Data to process -
---

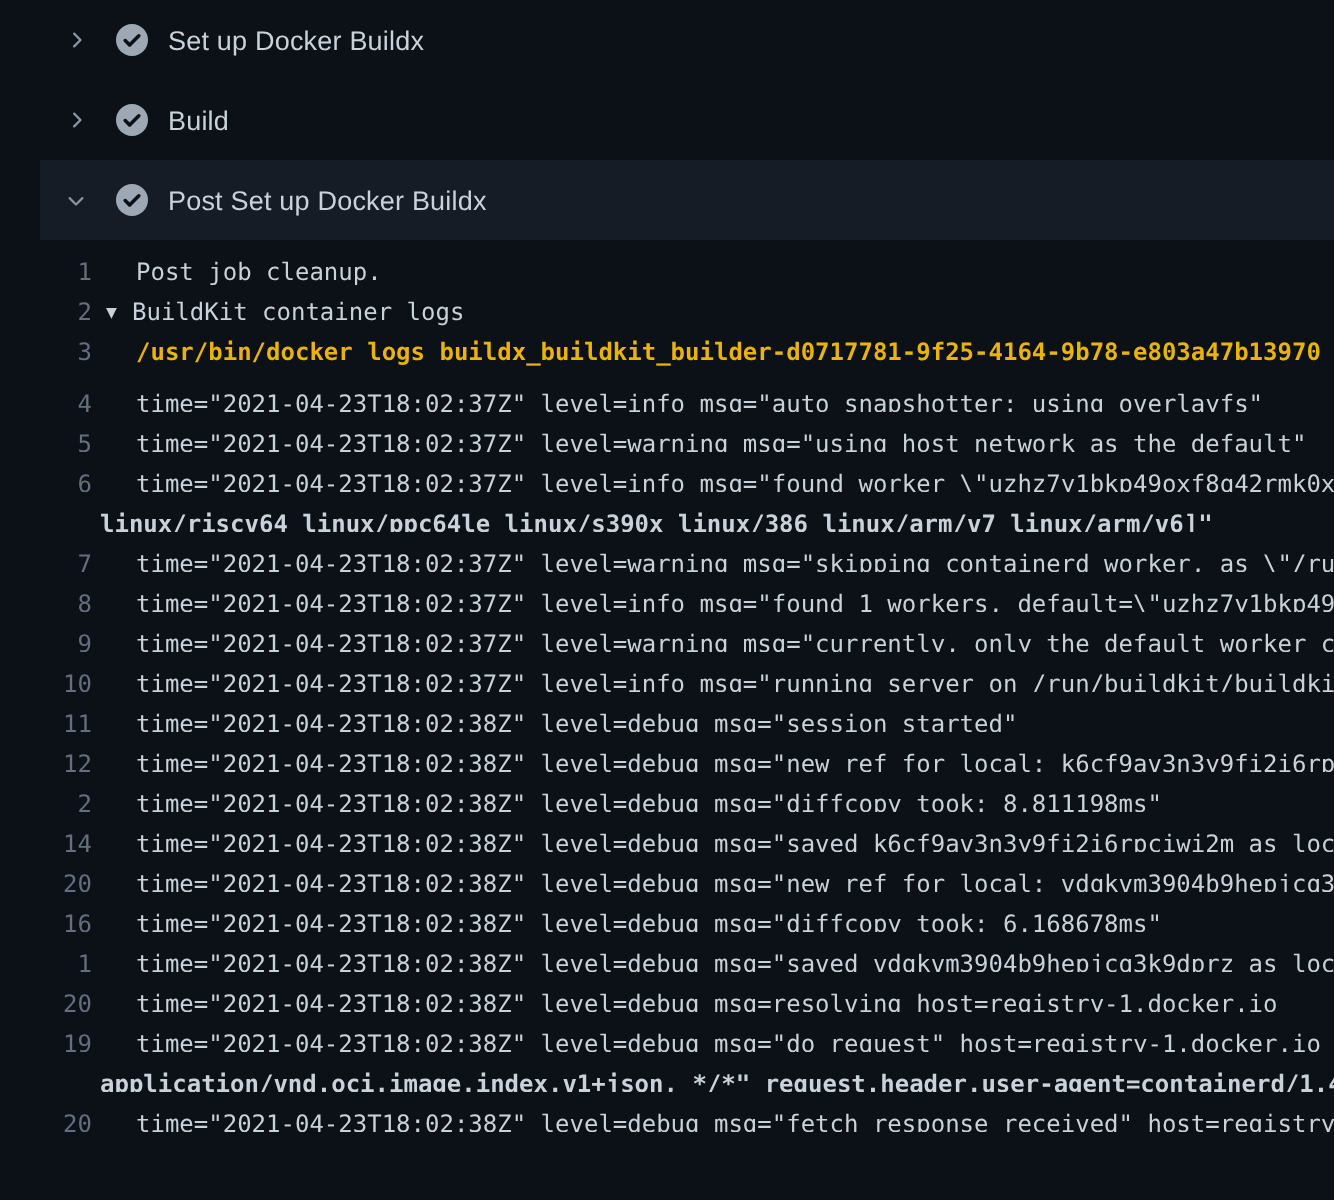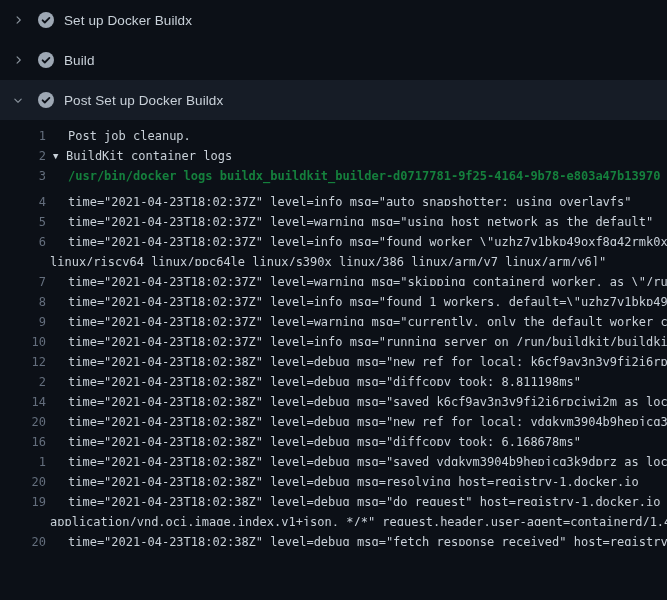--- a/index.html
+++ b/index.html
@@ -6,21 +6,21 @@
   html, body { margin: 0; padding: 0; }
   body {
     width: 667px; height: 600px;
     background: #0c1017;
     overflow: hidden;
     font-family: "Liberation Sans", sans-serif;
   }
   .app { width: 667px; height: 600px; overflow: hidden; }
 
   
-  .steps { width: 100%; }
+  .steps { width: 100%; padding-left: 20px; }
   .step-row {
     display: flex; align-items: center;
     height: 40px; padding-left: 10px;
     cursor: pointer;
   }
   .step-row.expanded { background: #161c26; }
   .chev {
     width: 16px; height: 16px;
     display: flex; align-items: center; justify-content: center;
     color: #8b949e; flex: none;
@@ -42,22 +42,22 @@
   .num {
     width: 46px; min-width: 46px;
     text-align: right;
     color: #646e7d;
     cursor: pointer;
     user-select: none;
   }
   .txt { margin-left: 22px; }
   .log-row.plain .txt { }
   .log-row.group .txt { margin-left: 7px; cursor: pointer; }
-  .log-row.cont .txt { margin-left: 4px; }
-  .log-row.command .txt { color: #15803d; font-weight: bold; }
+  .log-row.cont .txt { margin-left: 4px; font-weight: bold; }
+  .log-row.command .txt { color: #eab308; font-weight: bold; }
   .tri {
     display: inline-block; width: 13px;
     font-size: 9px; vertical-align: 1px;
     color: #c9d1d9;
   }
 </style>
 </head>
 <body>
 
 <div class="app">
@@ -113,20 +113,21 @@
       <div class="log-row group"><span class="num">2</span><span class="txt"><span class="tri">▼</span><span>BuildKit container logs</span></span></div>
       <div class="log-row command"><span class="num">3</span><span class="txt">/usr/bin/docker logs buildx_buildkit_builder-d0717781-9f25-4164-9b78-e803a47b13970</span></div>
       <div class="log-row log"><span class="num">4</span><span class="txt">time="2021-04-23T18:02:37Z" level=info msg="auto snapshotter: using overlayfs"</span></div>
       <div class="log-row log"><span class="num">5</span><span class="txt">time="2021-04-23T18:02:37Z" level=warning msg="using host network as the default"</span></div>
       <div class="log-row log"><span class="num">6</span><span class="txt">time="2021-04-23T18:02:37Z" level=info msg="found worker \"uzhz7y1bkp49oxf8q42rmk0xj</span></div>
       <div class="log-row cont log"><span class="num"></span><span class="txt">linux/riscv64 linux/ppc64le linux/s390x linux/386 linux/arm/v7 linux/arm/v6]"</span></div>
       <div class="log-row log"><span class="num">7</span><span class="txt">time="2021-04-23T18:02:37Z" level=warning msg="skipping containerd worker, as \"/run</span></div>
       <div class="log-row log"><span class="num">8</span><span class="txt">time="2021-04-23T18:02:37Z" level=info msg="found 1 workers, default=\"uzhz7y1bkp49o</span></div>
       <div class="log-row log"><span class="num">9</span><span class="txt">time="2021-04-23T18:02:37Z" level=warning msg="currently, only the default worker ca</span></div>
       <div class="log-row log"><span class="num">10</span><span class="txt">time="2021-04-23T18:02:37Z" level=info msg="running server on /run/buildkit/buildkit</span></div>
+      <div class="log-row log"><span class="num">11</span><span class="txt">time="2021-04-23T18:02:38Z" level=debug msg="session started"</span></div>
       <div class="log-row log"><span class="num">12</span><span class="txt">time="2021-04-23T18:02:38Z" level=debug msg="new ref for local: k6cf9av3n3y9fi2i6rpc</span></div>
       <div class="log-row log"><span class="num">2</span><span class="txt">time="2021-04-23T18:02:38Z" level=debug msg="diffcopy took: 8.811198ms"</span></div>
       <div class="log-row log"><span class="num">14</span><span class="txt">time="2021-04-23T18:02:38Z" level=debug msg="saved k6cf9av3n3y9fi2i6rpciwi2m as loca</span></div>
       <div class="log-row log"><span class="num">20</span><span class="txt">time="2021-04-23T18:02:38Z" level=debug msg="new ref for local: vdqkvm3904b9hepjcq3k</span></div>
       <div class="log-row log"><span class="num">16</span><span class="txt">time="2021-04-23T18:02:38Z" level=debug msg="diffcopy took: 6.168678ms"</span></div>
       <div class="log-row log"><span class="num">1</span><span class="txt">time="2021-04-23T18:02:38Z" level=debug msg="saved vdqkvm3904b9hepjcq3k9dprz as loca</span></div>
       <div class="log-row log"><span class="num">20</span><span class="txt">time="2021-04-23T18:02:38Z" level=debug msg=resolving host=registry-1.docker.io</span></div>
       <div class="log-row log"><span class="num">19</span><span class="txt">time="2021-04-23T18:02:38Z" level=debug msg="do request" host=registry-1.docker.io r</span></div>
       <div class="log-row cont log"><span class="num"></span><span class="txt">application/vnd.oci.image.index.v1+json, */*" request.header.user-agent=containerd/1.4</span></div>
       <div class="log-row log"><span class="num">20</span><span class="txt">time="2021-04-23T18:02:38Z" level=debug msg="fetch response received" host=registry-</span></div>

---

Assignment - Any pictures should be dropped; transcribe the rest of the records above exactly.

Answer space -
--- a/index.html
+++ b/index.html
@@ -6,21 +6,21 @@
   html, body { margin: 0; padding: 0; }
   body {
     width: 667px; height: 600px;
     background: #0c1017;
     overflow: hidden;
     font-family: "Liberation Sans", sans-serif;
   }
   .app { width: 667px; height: 600px; overflow: hidden; }
 
   
-  .steps { width: 100%; }
+  .steps { width: 100%; padding-left: 20px; }
   .step-row {
     display: flex; align-items: center;
     height: 40px; padding-left: 10px;
     cursor: pointer;
   }
   .step-row.expanded { background: #161c26; }
   .chev {
     width: 16px; height: 16px;
     display: flex; align-items: center; justify-content: center;
     color: #8b949e; flex: none;
@@ -42,22 +42,22 @@
   .num {
     width: 46px; min-width: 46px;
     text-align: right;
     color: #646e7d;
     cursor: pointer;
     user-select: none;
   }
   .txt { margin-left: 22px; }
   .log-row.plain .txt { }
   .log-row.group .txt { margin-left: 7px; cursor: pointer; }
-  .log-row.cont .txt { margin-left: 4px; }
-  .log-row.command .txt { color: #15803d; font-weight: bold; }
+  .log-row.cont .txt { margin-left: 4px; font-weight: bold; }
+  .log-row.command .txt { color: #eab308; font-weight: bold; }
   .tri {
     display: inline-block; width: 13px;
     font-size: 9px; vertical-align: 1px;
     color: #c9d1d9;
   }
 </style>
 </head>
 <body>
 
 <div class="app">
@@ -113,20 +113,21 @@
       <div class="log-row group"><span class="num">2</span><span class="txt"><span class="tri">▼</span><span>BuildKit container logs</span></span></div>
       <div class="log-row command"><span class="num">3</span><span class="txt">/usr/bin/docker logs buildx_buildkit_builder-d0717781-9f25-4164-9b78-e803a47b13970</span></div>
       <div class="log-row log"><span class="num">4</span><span class="txt">time="2021-04-23T18:02:37Z" level=info msg="auto snapshotter: using overlayfs"</span></div>
       <div class="log-row log"><span class="num">5</span><span class="txt">time="2021-04-23T18:02:37Z" level=warning msg="using host network as the default"</span></div>
       <div class="log-row log"><span class="num">6</span><span class="txt">time="2021-04-23T18:02:37Z" level=info msg="found worker \"uzhz7y1bkp49oxf8q42rmk0xj</span></div>
       <div class="log-row cont log"><span class="num"></span><span class="txt">linux/riscv64 linux/ppc64le linux/s390x linux/386 linux/arm/v7 linux/arm/v6]"</span></div>
       <div class="log-row log"><span class="num">7</span><span class="txt">time="2021-04-23T18:02:37Z" level=warning msg="skipping containerd worker, as \"/run</span></div>
       <div class="log-row log"><span class="num">8</span><span class="txt">time="2021-04-23T18:02:37Z" level=info msg="found 1 workers, default=\"uzhz7y1bkp49o</span></div>
       <div class="log-row log"><span class="num">9</span><span class="txt">time="2021-04-23T18:02:37Z" level=warning msg="currently, only the default worker ca</span></div>
       <div class="log-row log"><span class="num">10</span><span class="txt">time="2021-04-23T18:02:37Z" level=info msg="running server on /run/buildkit/buildkit</span></div>
+      <div class="log-row log"><span class="num">11</span><span class="txt">time="2021-04-23T18:02:38Z" level=debug msg="session started"</span></div>
       <div class="log-row log"><span class="num">12</span><span class="txt">time="2021-04-23T18:02:38Z" level=debug msg="new ref for local: k6cf9av3n3y9fi2i6rpc</span></div>
       <div class="log-row log"><span class="num">2</span><span class="txt">time="2021-04-23T18:02:38Z" level=debug msg="diffcopy took: 8.811198ms"</span></div>
       <div class="log-row log"><span class="num">14</span><span class="txt">time="2021-04-23T18:02:38Z" level=debug msg="saved k6cf9av3n3y9fi2i6rpciwi2m as loca</span></div>
       <div class="log-row log"><span class="num">20</span><span class="txt">time="2021-04-23T18:02:38Z" level=debug msg="new ref for local: vdqkvm3904b9hepjcq3k</span></div>
       <div class="log-row log"><span class="num">16</span><span class="txt">time="2021-04-23T18:02:38Z" level=debug msg="diffcopy took: 6.168678ms"</span></div>
       <div class="log-row log"><span class="num">1</span><span class="txt">time="2021-04-23T18:02:38Z" level=debug msg="saved vdqkvm3904b9hepjcq3k9dprz as loca</span></div>
       <div class="log-row log"><span class="num">20</span><span class="txt">time="2021-04-23T18:02:38Z" level=debug msg=resolving host=registry-1.docker.io</span></div>
       <div class="log-row log"><span class="num">19</span><span class="txt">time="2021-04-23T18:02:38Z" level=debug msg="do request" host=registry-1.docker.io r</span></div>
       <div class="log-row cont log"><span class="num"></span><span class="txt">application/vnd.oci.image.index.v1+json, */*" request.header.user-agent=containerd/1.4</span></div>
       <div class="log-row log"><span class="num">20</span><span class="txt">time="2021-04-23T18:02:38Z" level=debug msg="fetch response received" host=registry-</span></div>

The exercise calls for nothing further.